It was a weary but not at all disheartened party that lounged in the open door of the tent that night, while a big fire blazed in front, and supper was cooking. This was the first time the sail had been spread as a tent, and it answered the purpose nicely, giving plenty of room. The straw Katy had been so anxious about had to be left in the boat, so that they got no good of it. Jim chaffed his sister a good deal about this, and Tug rather encouraged him, thinking it was a fair chance for fun at Katy's expense; but when he saw that Katy really was feeling badly, not at Jim's teasing words, but for fear she had made the boys useless trouble, Aleck came to the rescue. Seizing The Youngster by the shoulder, he spun him round like a teetotum, and was going to box his ears, when Katy cried out, "Oh, don't!" and saved that young gentleman's skin for the present.
"Then I'll punish you in another way. Take your knife, go over there to the marsh"—it was perhaps a hundred yards away—"and cut as many rushes as you can carry."
The Youngster never moved.
"I don't want the rushes," said Katy, trying to keep the peace, but her brother paid no heed.
"Did you hear what I said?" he asked again of Jim.
"Yes, I did."
"Well, that was a Captain's Order, and I advise you to obey."
"Do it yourself!" shouted the angry Jim, sitting down by the fire.

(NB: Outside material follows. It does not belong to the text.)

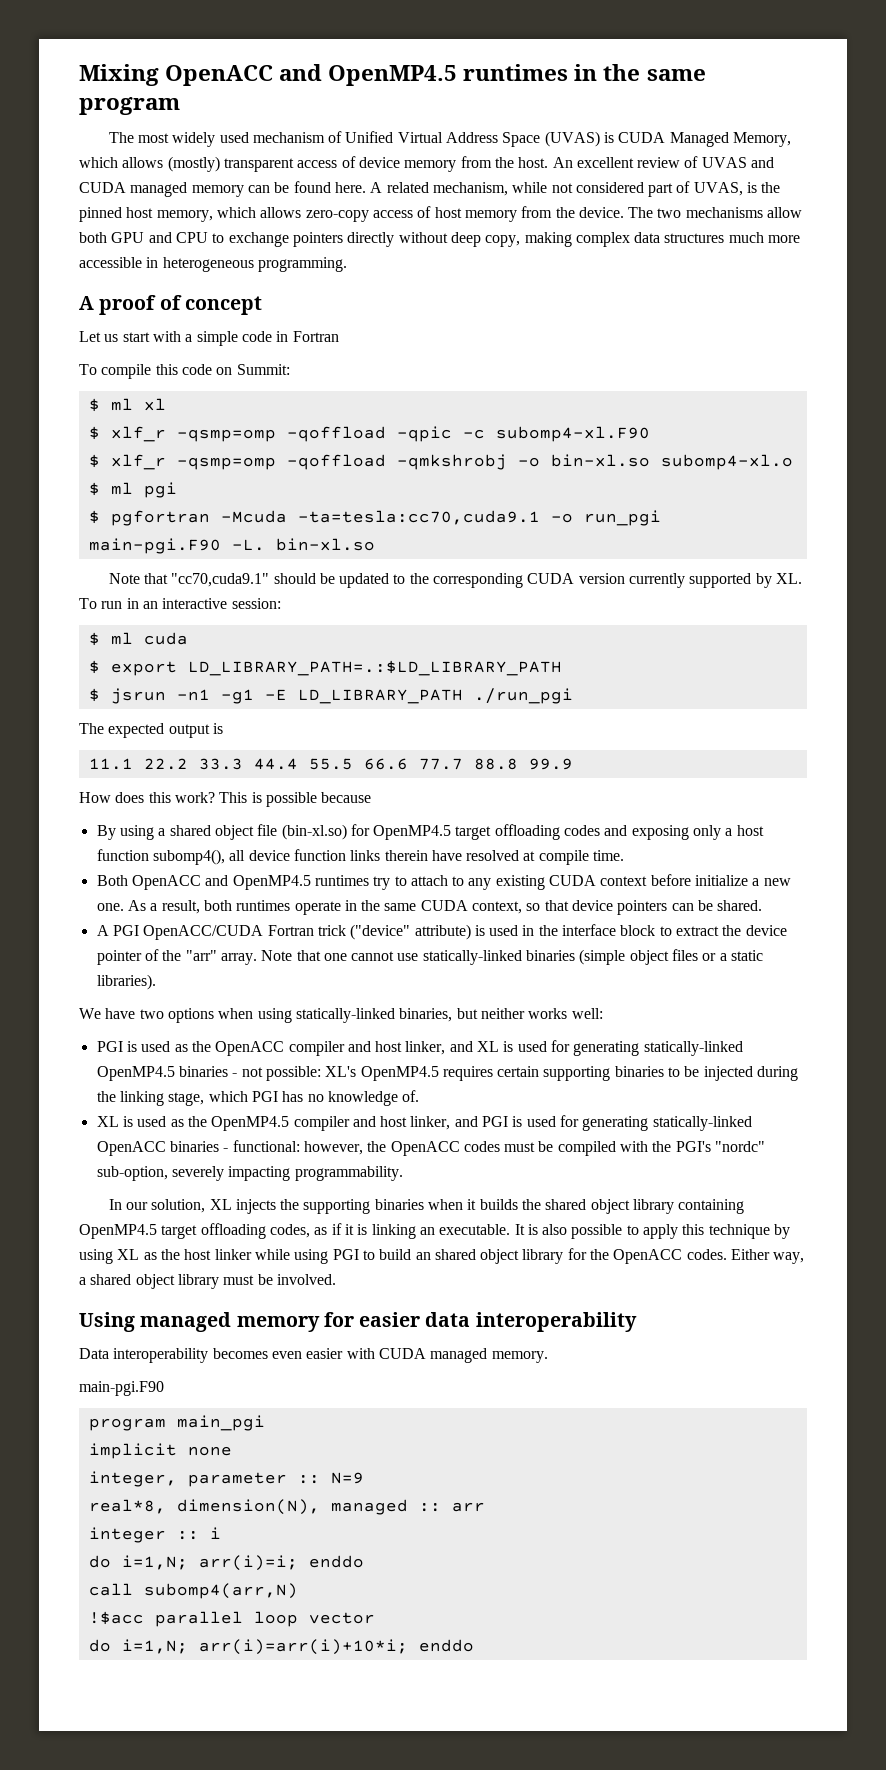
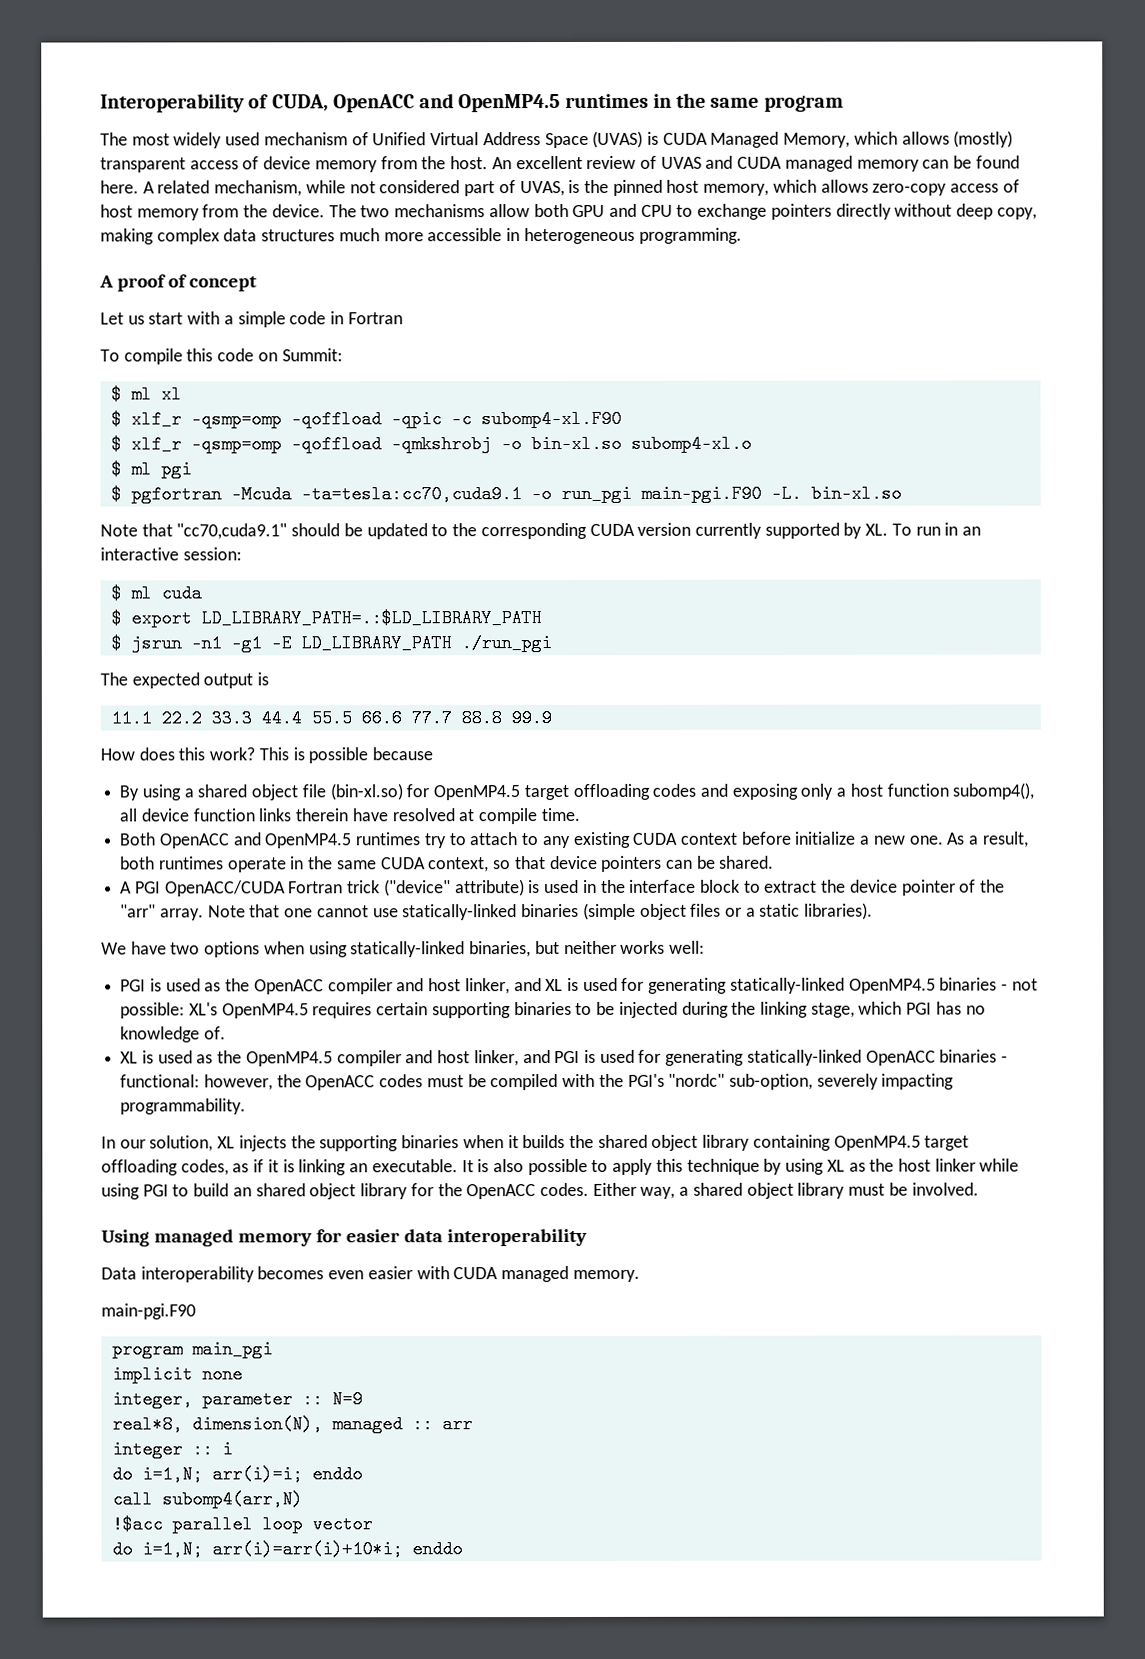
[79,64,159,86] Mixing -> [100,93,329,113] Interoperability of CUDA,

Aleck looked at him an instant, saw his sulky, set lips, and then walked over to a willow bush near by. From the centre of this bush he cut a thriving switch, and carefully trimmed off all the twigs and crumpled leaves. It was as pliant and elastic as whalebone. It whistled through the air, when it was waved, like a wire or a thin lash. It would hug the skin it was laid upon, and wrap tightly around a boy's legs, and sting at the tip like a hornet. It wouldn't raise a welt upon the skin, as an iron rod or a rawhide might do, but it would hurt just as bad while it was touching you.
Jim knew all this, and it flashed through his brain, every bit of it, as he saw Aleck trim the switch.
"Better scoot, Youngster," Tug advised, with a grin that was meant kindly, but made Jim madder than ever.
"Please get the rushes," coaxed Katy.
But when Aleck came back the boy still sat there, defiant of orders.
"Now, James," he said, as he stood over him, "you have been ordered by your Captain to go and get some rushes. You refuse. You are insubordinate. I'll give you just one minute to make up your mind what you will do."
Jim glanced up, saw the determined face and stalwart form of his brother; saw Tug keeping quiet and showing no intention of interfering; saw the awful willow. He rose quickly from his seat, and darted away into the scrub alders and willows as hard as he could run, but not towards the rushes.
Aleck didn't follow him. "Never mind," he said. "Go on with your supper, Katy. That boy gets those rushes before he has any grub to eat or blankets to lie in, unless you both vote against it, and I don't think you will, for it was a reasonable order."
"Well, Captain," said Tug, "I think we might ease up on it a little. It was a little rough on The Youngster sending him alone in the dark to get the stuff. If you had sent me with him, I suppose he'd have gone fast enough. If you'll say so now, I allow he'll surrender and save his hide. For that matter, I don't mind getting 'em alone if you'll let the kid go. I was going to propose it myself just as you gave the order."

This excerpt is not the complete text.